[Version difference data]
####################

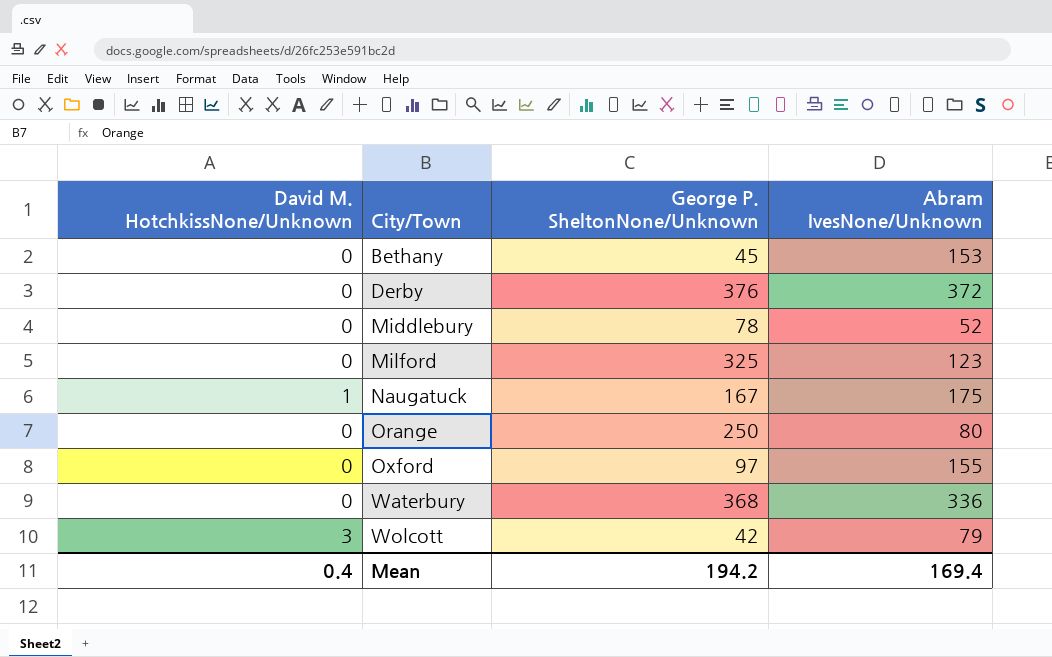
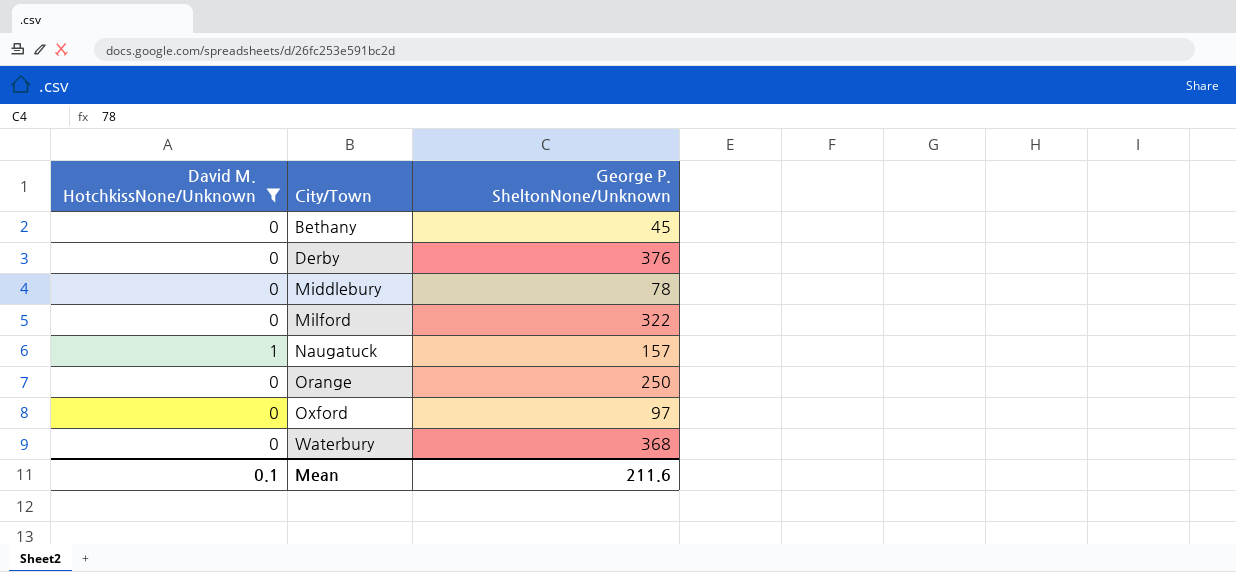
filter: none -> David M. HotchkissNone/Unknown != 3
column Abram IvesNone/Unknown | position: 4 -> none
Milford | George P. SheltonNone/Unknown: 325 -> 322
Naugatuck | George P. SheltonNone/Unknown: 167 -> 157
Mean | David M. HotchkissNone/Unknown: 0.4 -> 0.1
Mean | George P. SheltonNone/Unknown: 194.2 -> 211.6

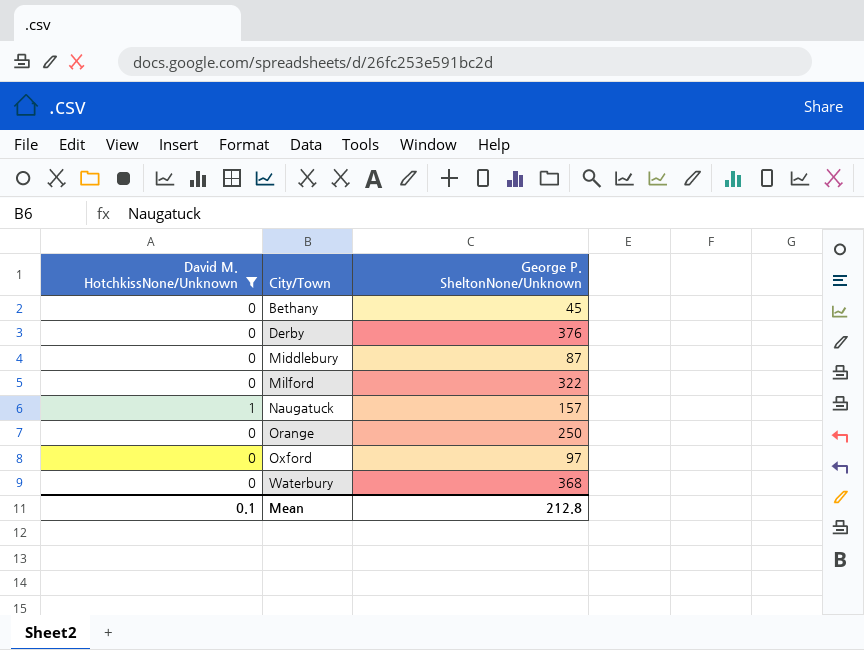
Middlebury | George P. SheltonNone/Unknown: 78 -> 87
Mean | George P. SheltonNone/Unknown: 211.6 -> 212.8

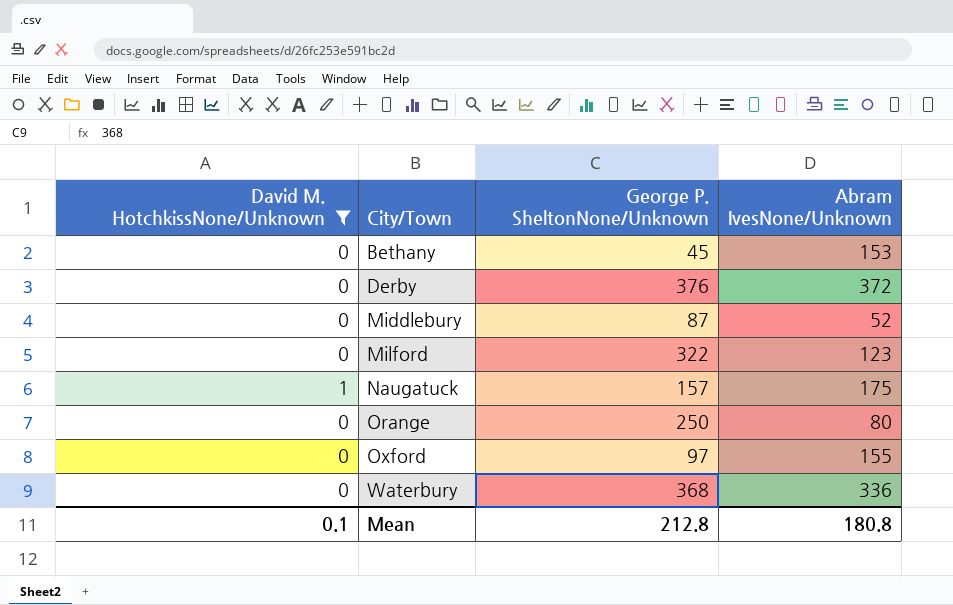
column Abram IvesNone/Unknown | position: none -> 4

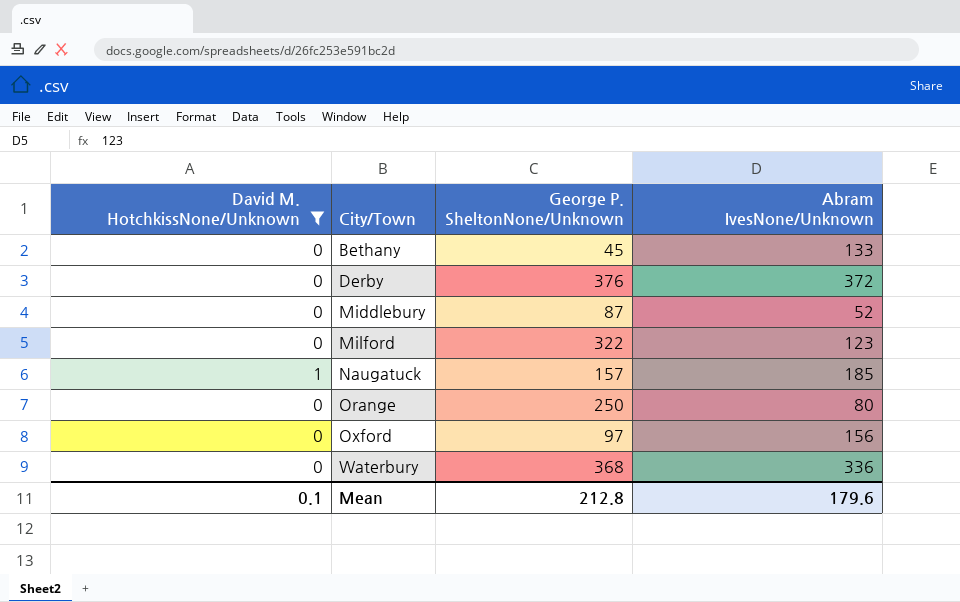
Bethany | Abram IvesNone/Unknown: 153 -> 133
Naugatuck | Abram IvesNone/Unknown: 175 -> 185
Oxford | Abram IvesNone/Unknown: 155 -> 156
Mean | Abram IvesNone/Unknown: 180.8 -> 179.6

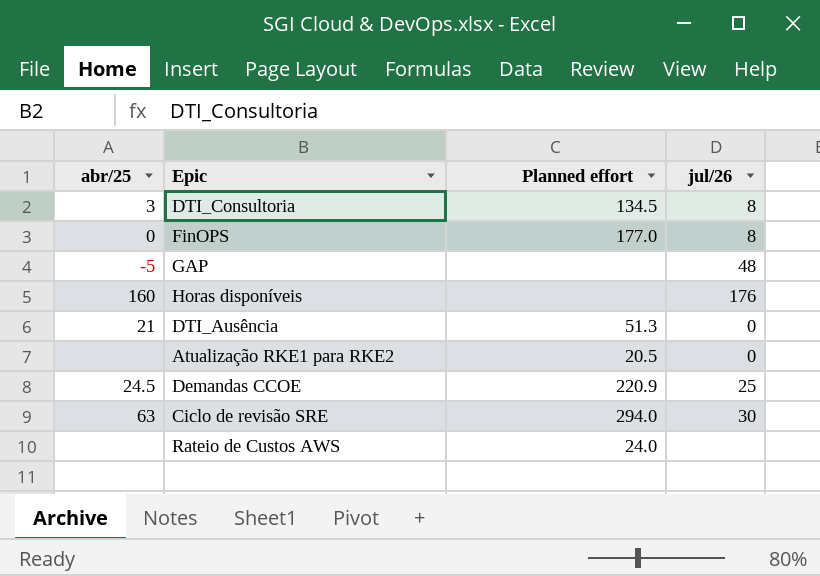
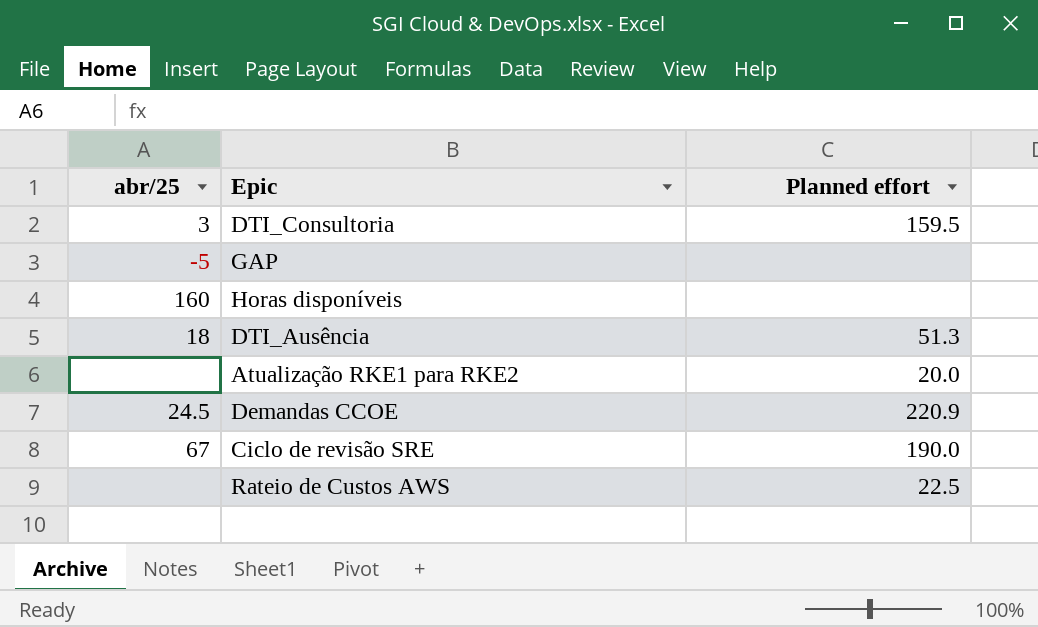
column jul/26 | position: 4 -> none
row FinOPS: 0 | 177.0 | 8 -> none
DTI_Consultoria | Planned effort: 134.5 -> 159.5
DTI_Ausência | abr/25: 21 -> 18
Atualização RKE1 para RKE2 | Planned effort: 20.5 -> 20.0
Ciclo de revisão SRE | abr/25: 63 -> 67
Ciclo de revisão SRE | Planned effort: 294.0 -> 190.0
Rateio de Custos AWS | Planned effort: 24.0 -> 22.5

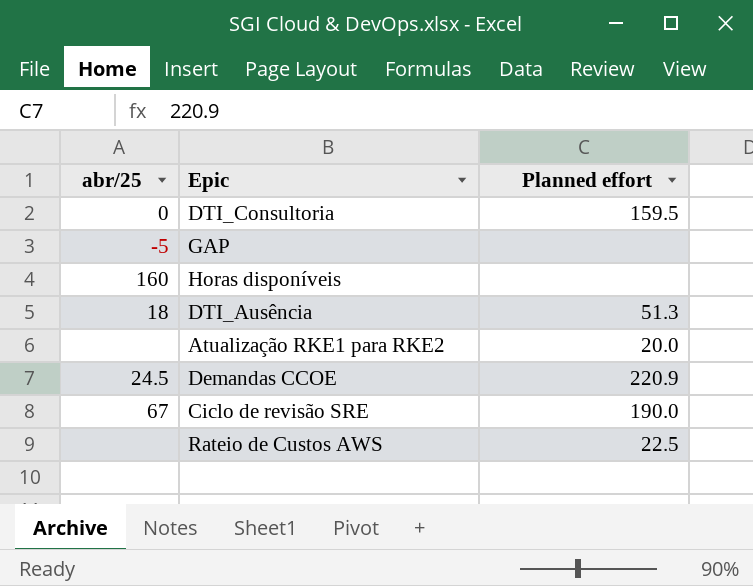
DTI_Consultoria | abr/25: 3 -> 0

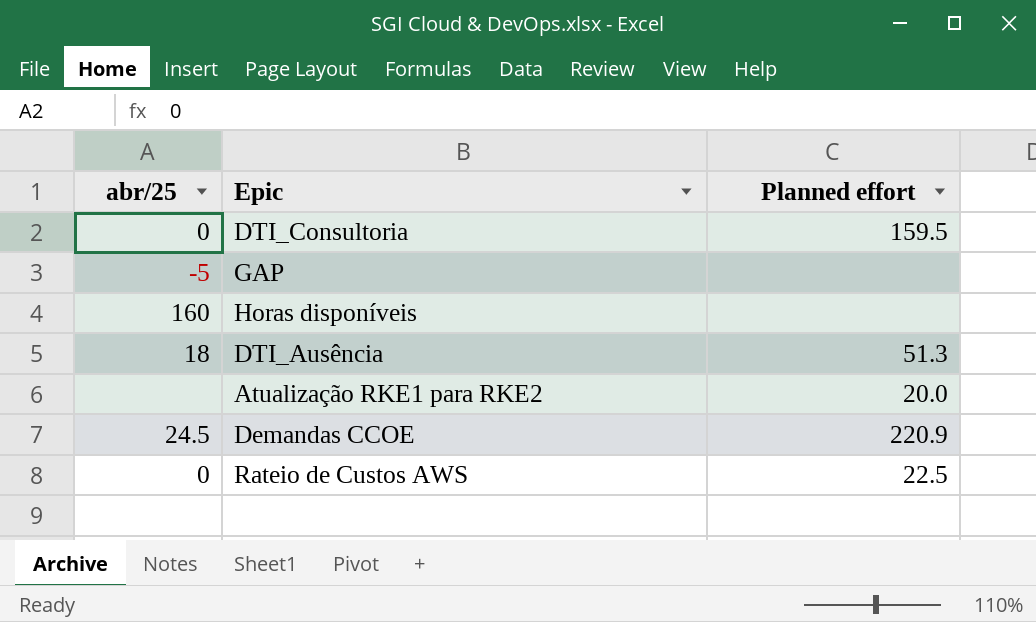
row Ciclo de revisão SRE: 67 | 190.0 -> none
Rateio de Custos AWS | abr/25: none -> 0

####################

Work request |
Please return exactly, and only, the lines from the one containing "DTI_Consultoria | abr/25: 3 -> 0" through the end of the records, with both end lines kept and every picture dropped.

Reply to the exercise |
DTI_Consultoria | abr/25: 3 -> 0

row Ciclo de revisão SRE: 67 | 190.0 -> none
Rateio de Custos AWS | abr/25: none -> 0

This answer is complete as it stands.